■ What needs to be done
Make an exact copy, from the records below, of the lines from the line containing "width: 110px ->" to the line containing "html: <tr> <td>293</td>", both lines included, excluding pictures.
--- Task input ---
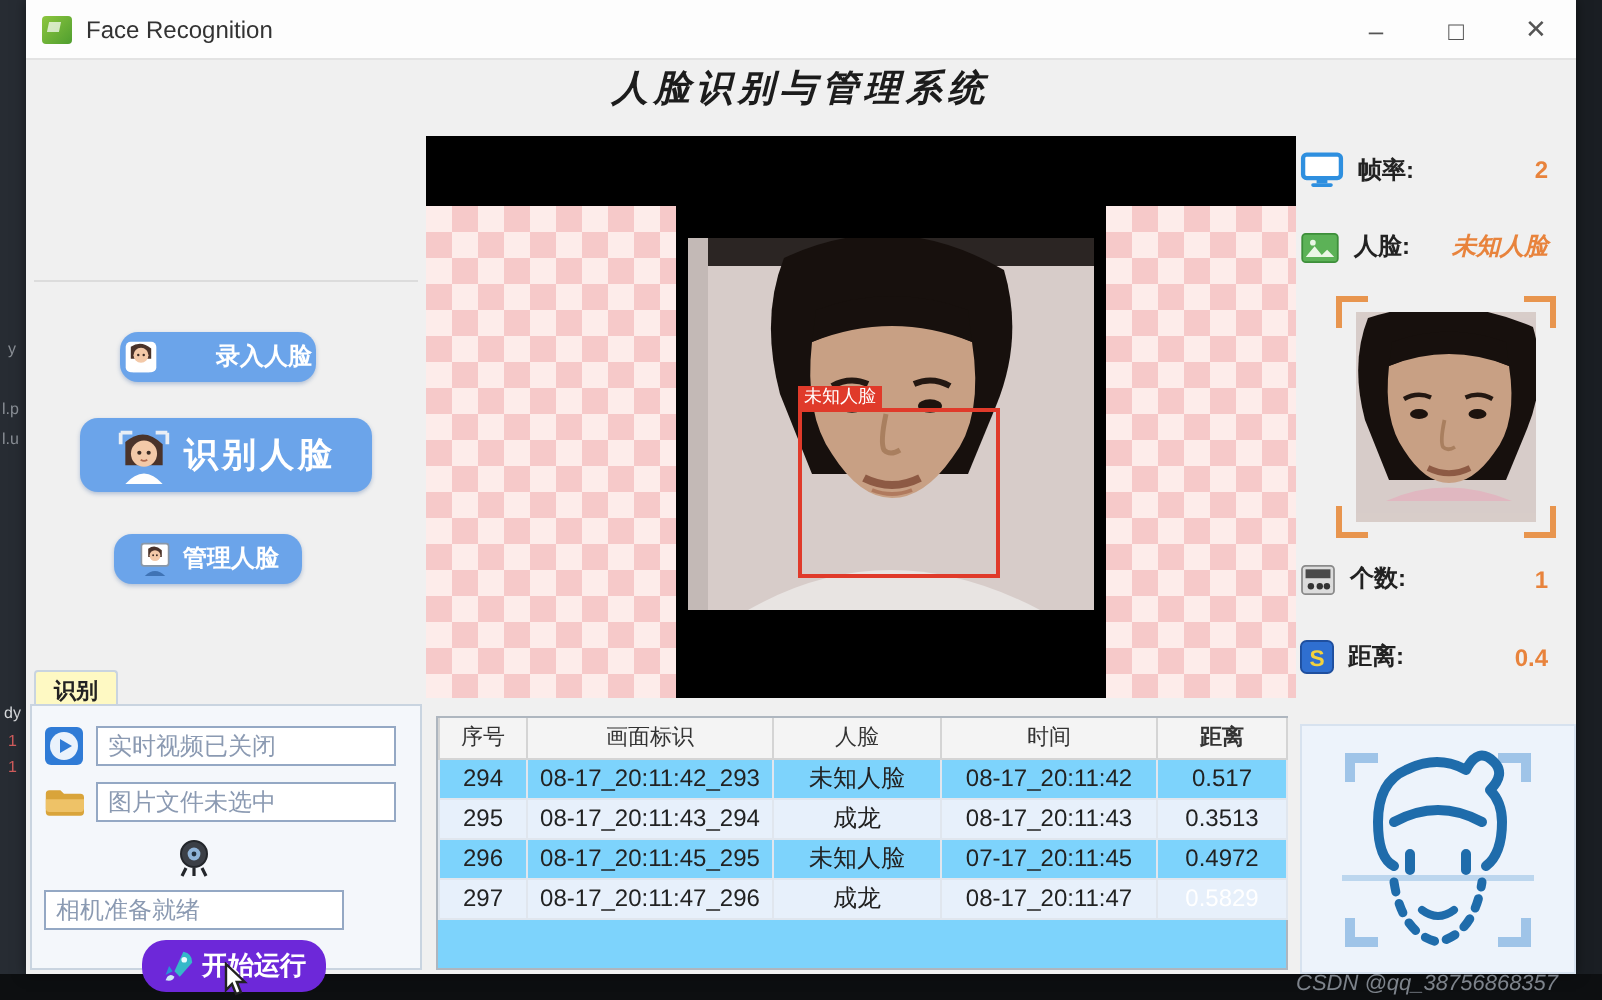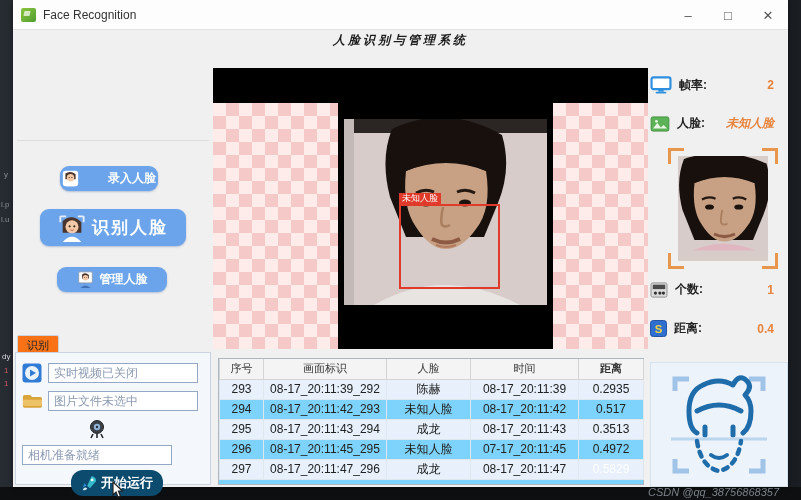"人脸识别与管理系统" .heading { font-size: 12px -> 18px }
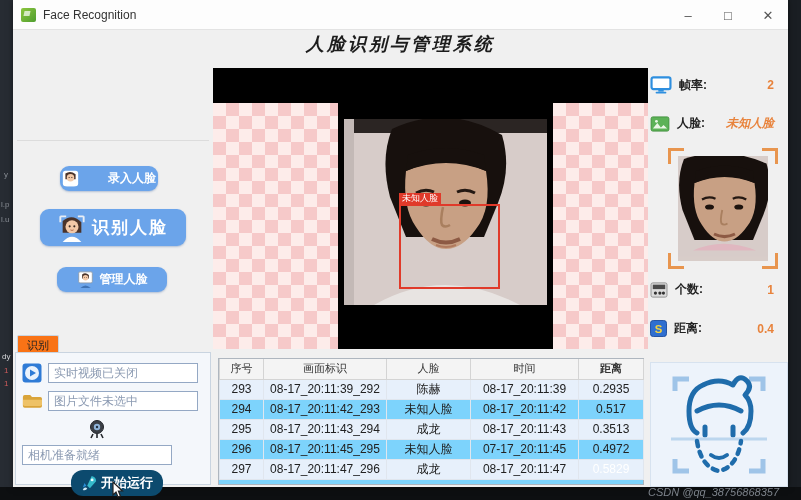"管理人脸" .btn-manage { width: 110px -> 94px }
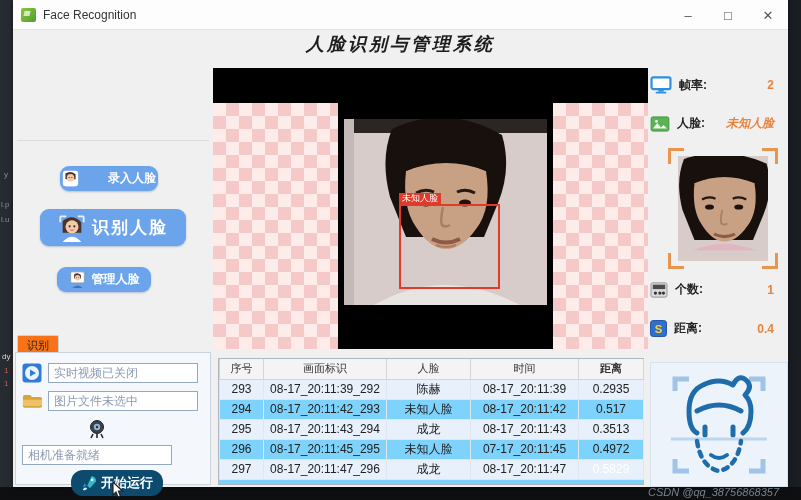"识别" .tab { background: #f97316 -> #fef9c3; font-weight: normal -> bold }
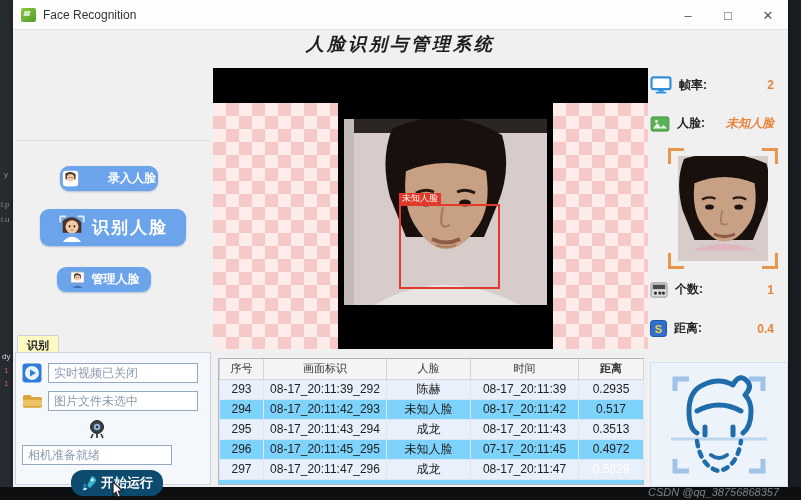"293" tr.alt { html: <tr> <td>293</td> <td>08-17_20:11:39_292</td> <td>陈赫</td> <td>08-17_20:11:39</td> <td>0.2935</td> </tr> -> none }
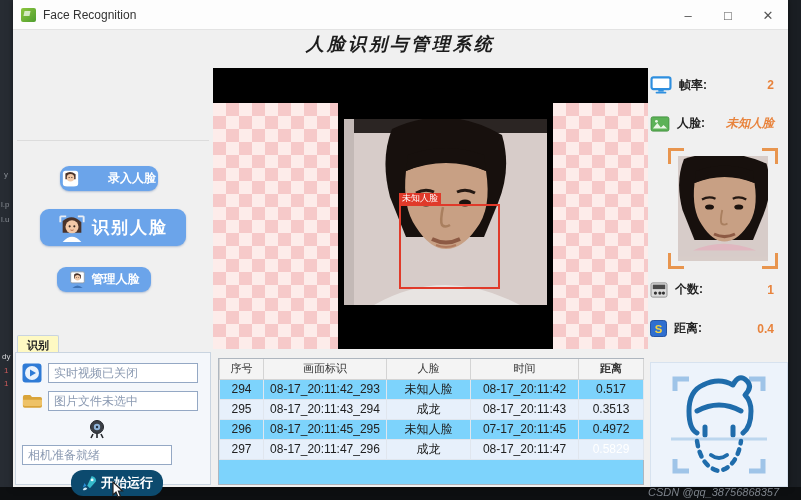"开始运行" .run-btn { background: #0c4a6e -> #6d28d9 }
---
■ Response below
"管理人脸" .btn-manage { width: 110px -> 94px }
"识别" .tab { background: #f97316 -> #fef9c3; font-weight: normal -> bold }
"293" tr.alt { html: <tr> <td>293</td> <td>08-17_20:11:39_292</td> <td>陈赫</td> <td>08-17_20:11:39</td> <td>0.2935</td> </tr> -> none }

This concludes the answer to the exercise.